En el Día internacional de la felicidad, con el apoyo de las Naciones Unidas, se publicó el Informe mundial de felicidad. Es la quinta ocasión que se realiza, desde que en 2012, la ONU declaró el 20 de marzo como la ocasión para celebrar esta característica tan humana.
Según el estudio, Dinamarca, Suiza, Islandia, Noruega, Finlandia, Canadá, Holanda, Nueva Zelanda, Australia y Suecia son los diez países más felices a nivel mundial.
De los 50 países más felices, 13 están en Centro y Sudamérica. Entre Costa Rica (12) y Belice (50), se ubican Chile (20), Brasil (22), Argentina (24), México (25), Uruguay (28), Guatemala (29), Panamá (30), Colombia (36), Nicaragua (43) y Ecuador (44).
Aunque me parece difícil cuantificar la felicidad -pues es una realidad rica y profunda que va más allá de la ciencia empírica- digamos que, de alguna forma, la ONU se las ha ingeniado para establecer algunos parámetros de medición.
Para elaborar la lista, se analizan distintos datos relacionados con los niveles de desarrollo económico y otras variables de carácter subjetivo, como son las experiencias positivas y negativas expresadas por la población, siguiendo diferentes patrones por sexo, edad y región.
Más puntualmente, se toman en cuenta factores como el PIB per cápita; el apoyo social, que consiste en la oportunidad de recibir ayuda de familiares o amigos en caso de tener problemas; la esperanza de vida, según la Organización Mundial de la Salud (OMS); la libertad de decisión; la generosidad, basada en el dinero que se donan a las ONG; la percepción de la corrupción; el afecto positivo, que hace referencia a cuánto ríe la gente, y el afecto negativo, el cual se fija en la percepción de tristeza y el enfado.
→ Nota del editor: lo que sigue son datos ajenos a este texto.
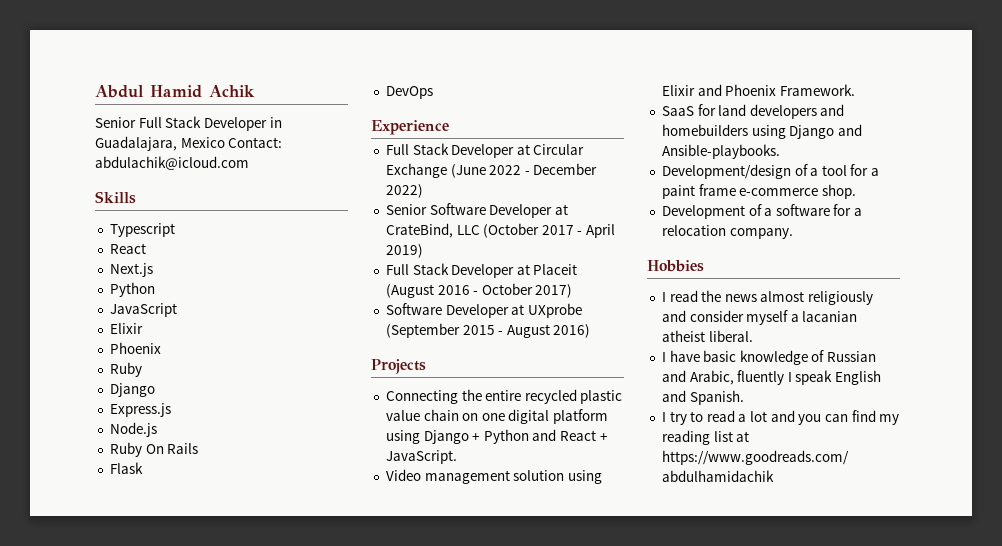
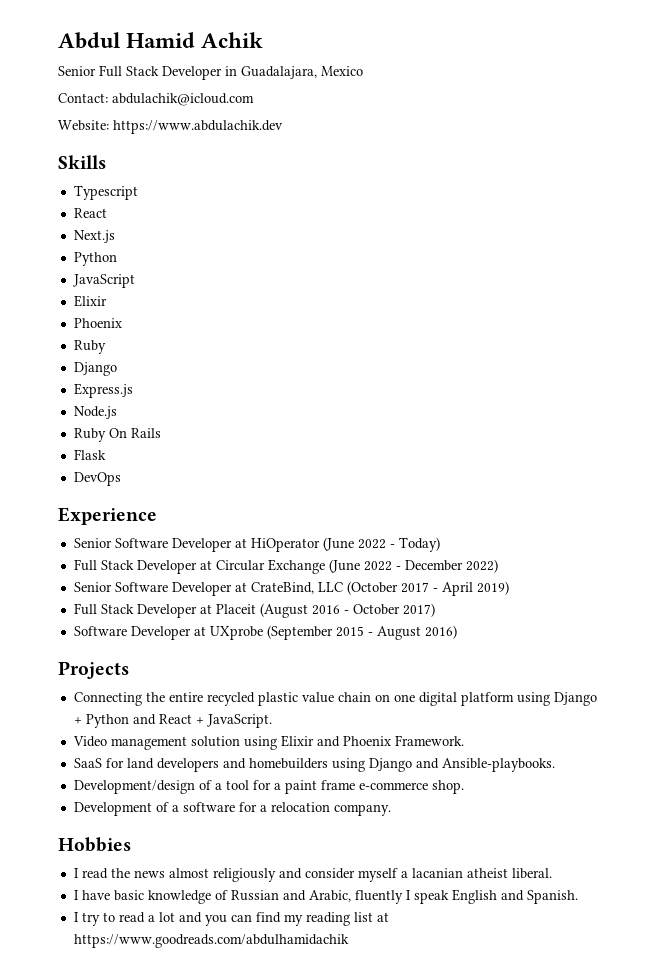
- Senior Full Stack Developer in Guadalajara, Mexico Contact: abdulachik@icloud.com
+ Senior Full Stack Developer in Guadalajara, Mexico
+ Contact: abdulachik@icloud.com
+ Website: https://www.abdulachik.dev
+ Senior Software Developer at HiOperator (June 2022 - Today)

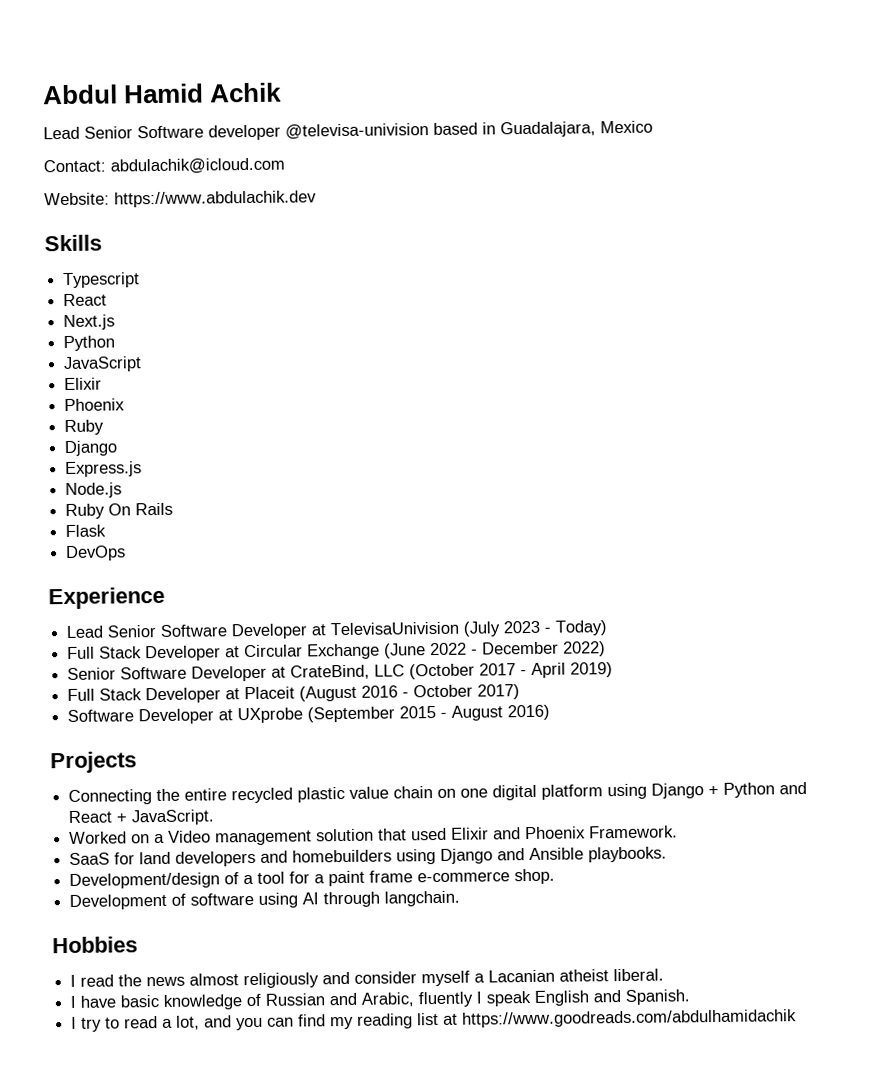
- Senior Full Stack Developer in Guadalajara, Mexico
+ Lead Senior Software developer @televisa-univision based in Guadalajara, Mexico
- Senior Software Developer at HiOperator (June 2022 - Today)
+ Lead Senior Software Developer at TelevisaUnivision (July 2023 - Today)
- Video management solution using Elixir and Phoenix Framework.
+ Worked on a Video management solution that used Elixir and Phoenix Framework.
- SaaS for land developers and homebuilders using Django and Ansible-playbooks.
+ SaaS for land developers and homebuilders using Django and Ansible playbooks.
- Development of a software for a relocation company.
+ Development of software using AI through langchain.
- I read the news almost religiously and consider myself a lacanian atheist liberal.
+ I read the news almost religiously and consider myself a Lacanian atheist liberal.
- I try to read a lot and you can find my reading list at https://www.goodreads.com/abdulhamidachik
+ I try to read a lot, and you can find my reading list at https://www.goodreads.com/abdulhamidachik

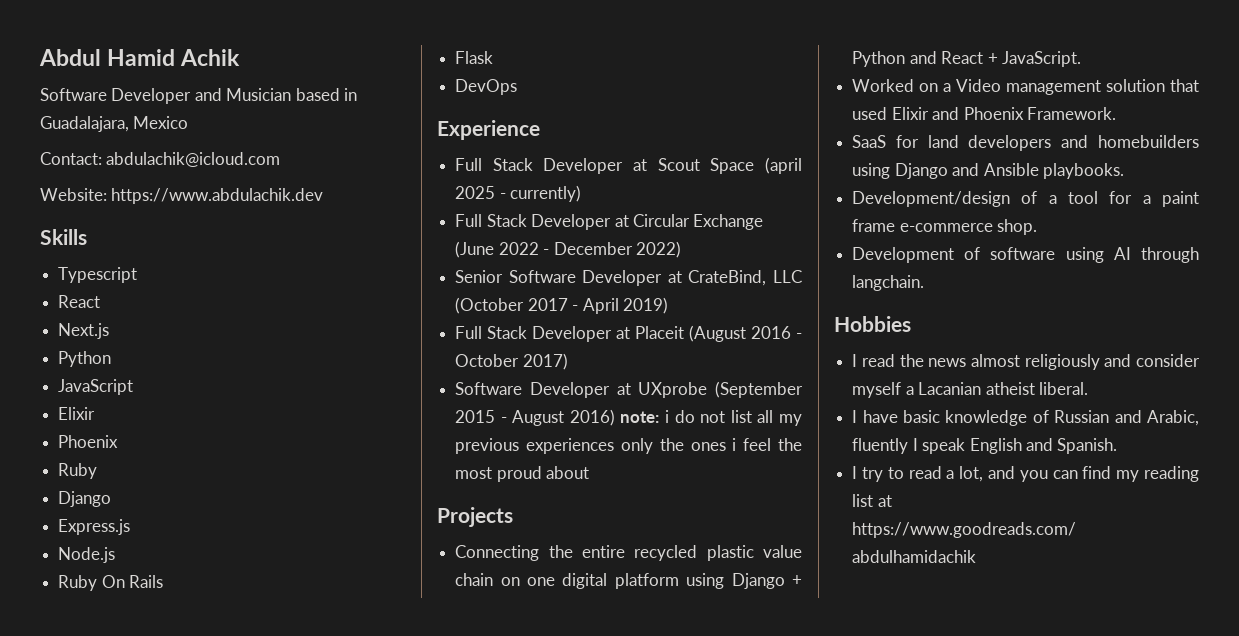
- Lead Senior Software developer @televisa-univision based in Guadalajara, Mexico
+ Software Developer and Musician based in Guadalajara, Mexico
- Lead Senior Software Developer at TelevisaUnivision (July 2023 - Today)
+ Full Stack Developer at Scout Space (april 2025 - currently)
- Software Developer at UXprobe (September 2015 - August 2016)
+ Software Developer at UXprobe (September 2015 - August 2016) note: i do not list all my previous experiences only the ones i feel the most proud about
El Salvador ocupa el puesto número 45 y mejoró un lugar respecto a 2016. Al inicio, debo admitirlo, me molestó saber que nuestro país avanzó en este indicador.
“¡Cómo es posible que, estando tan mal, la gente sea feliz! La violencia, la inseguridad, el mal manejo de las finanzas en el Estado, la situación económica y la corrupción, ¿acaso no son suficientes como para sentirse miserables e infelices? Pero no, por el contrario, aquí parece que somos ingenuos y no nos damos cuenta de que vamos en picada, casi en caída libre”, reaccioné.
Luego, pensando las cosas y no pasándolas por el hígado, reflexioné y corregí mi postura: claro que se puede ser feliz, a pesar de las dificultades, por muy grandes que sean. Si no, no podrían ser felices aquellas personas que, en la enfermedad, incluso terminal, encuentran un sentido y hasta un propósito en su mal; ni quienes sufren contradicciones y que, gracias a sus seres queridos, hallan esperanza y consuelo.
¡Qué bien que seamos felices, que nuestra capacidad de sonreír y buen ánimo nos ayude a lidiar con las dificultades que atravesamos! Ese “buen carácter nacional” es una virtud loable, siempre y cuando lo mantengamos en su justa medida.
¿Y cómo encontramos el punto medio? En el optimismo realista, fruto de la felicidad, que nos previene de la falsedad y nos lleva a la acción. El ingenuo, por el contrario, vive en el engaño y del engaño, con expectativas de que todo va a estar bien como por arte de magia.
En lugar de echar la culpa a los demás o a nuestros políticos -que sí, dejan mucho que desear-, concretemos puntos de mejora personal. Una orientación nos la da lo que en ética se conoce como la “Regla de oro”: trata a los demás, como te gustaría que te trataran a ti.
Son solo primeros y pequeños pasos, pero, como tales, fundamentales para construir un mejor país.